Aaron si è suicidato in carcere nel 2017, il giorno dopo che Michele McPhee ha rilasciato dei commenti aberranti riguardo la sua presunta omosessualità, nell’ambito del The Kirk & Callahan Show. Incalzata da Kirk Minihane e Gerry Callahan, la giornalista non si è risparmiata dal fare battutine di poco gusto, velate da metafore sul football: lo hanno definito un “tight end dentro e fuori dal campo”, aggiungendo che “poi è diventato un wide receiver” e che calciava “con entrambi i piedi”, oppure ancora che venisse chiamato “smoocher” (“uno che bacia tanto”, espressione usata per sottolineare la presunta omosessualità di un uomo) e “limp wrist” (un uomo dal “polso molle”, espressione molto offensiva a meno che non usata in maniera ironica da un uomo dichiaratamente gay). La giornalista si è successivamente scusata, ma la poca eleganza di ciò che ha detto rimane. Pensi che tutto ciò possa aver avuto un ruolo nel suicidio di Aaron, avvenuto il giorno dopo la puntata? E, più in generale, come delle battute di questo tipo possono influire sulla psiche già poco stabile di una persona fragile?

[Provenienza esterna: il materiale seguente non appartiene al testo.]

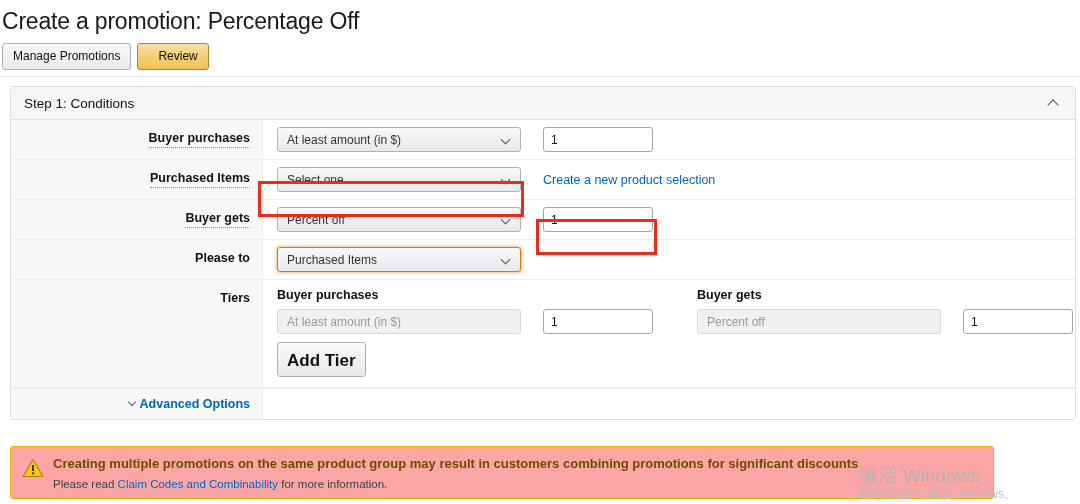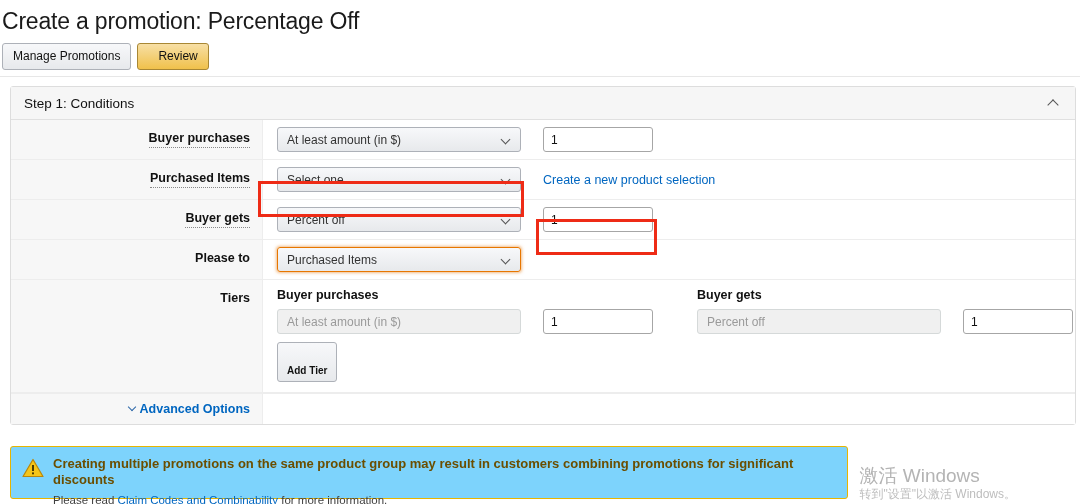--- a/index.html
+++ b/index.html
@@ -232,22 +232,22 @@
     align-items: center;
     margin-bottom: 8px;
   }
   .col-a { width: 244px; flex: 0 0 244px; }
   .col-gap { width: 22px; flex: 0 0 22px; }
   .col-b { width: 110px; flex: 0 0 110px; }
   .col-sep { width: 44px; flex: 0 0 44px; }
 
   .add-tier {
     font-family: "Liberation Sans", sans-serif;
-    font-size: 10px;
-    padding: 22px 9px 5px 9px;
+    font-size: 17px;
+    padding: 8px 9px 5px 9px;
     border-radius: 3px;
     border: 1px solid #adb1b8;
     background: linear-gradient(to bottom, #f7f8fa 0%, #e7e9ec 100%);
     color: #111;
     cursor: pointer;
     font-weight: bold;
   }
 
   
   .adv-row {
@@ -297,26 +297,26 @@
     pointer-events: none;
     z-index: 30;
     box-sizing: border-box;
   }
 
   
   .warn {
     position: absolute;
     left: 10px;
     top: 446px;
-    width: 838px;
+    width: 984px;
     height: 53px;
     box-sizing: border-box;
     border: 1px solid #e7b500;
     border-radius: 3px;
-    background: #7dd3fc;
+    background: #fca5a5;
     display: flex;
     align-items: flex-start;
     padding: 9px 12px 0 11px;
   }
   .warn-icon {
     width: 22px;
     height: 20px;
     flex: 0 0 22px;
     position: relative;
     margin-top: 2px;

“Sì, è possibile che abbiano avuto un ruolo importante. La vita è fatta di alti e bassi, un giorno non è mai uguale all’altro e ogni atleta sa benissimo che ci sono fasi di super-up, nel picco massimo, e altri in cui abbiamo proprio bisogno di sostegno per capire come uscire da una fase tremenda. Sono molti i casi di atleti che possono avere dei traumi importanti ma riescono a ottenere ottimi risultati nello sport. Sicuramente in un periodo della vita come quello Hernandez, in cui era molto fragile, in carcere, attaccato da tutti i fronti, dai media, e in una fase molto delicata della sua vita, ha preso una decisione irreversibile perché si è reso conto che aveva il mondo contro. In questo caso, l’episodio successo la sera prima ha inciso se il diretto interessato ha visto la puntata, perché non sappiamo se l’abbia vista o no. Se così fosse, probabilmente è stato la goccia che fatto traboccare il vaso di una persona molto debole, che magari cercava soltanto attenzioni, cercava soltanto qualcuno che gli volesse bene. Questo è un tipico caso in cui viene a mancare una figura di riferimento, che spesso riesce a salvarti. Hernandez è stato abbandonato all’interno del carcere, e probabilmente si è lasciato andare. Gli aspetti che hanno inciso sono tanti, ma in primo luogo credo fortemente che il problema sia stato non avere persone di fiducia al proprio fianco, che credessero in lui e che lo aiutassero a uscire da queste situazioni”.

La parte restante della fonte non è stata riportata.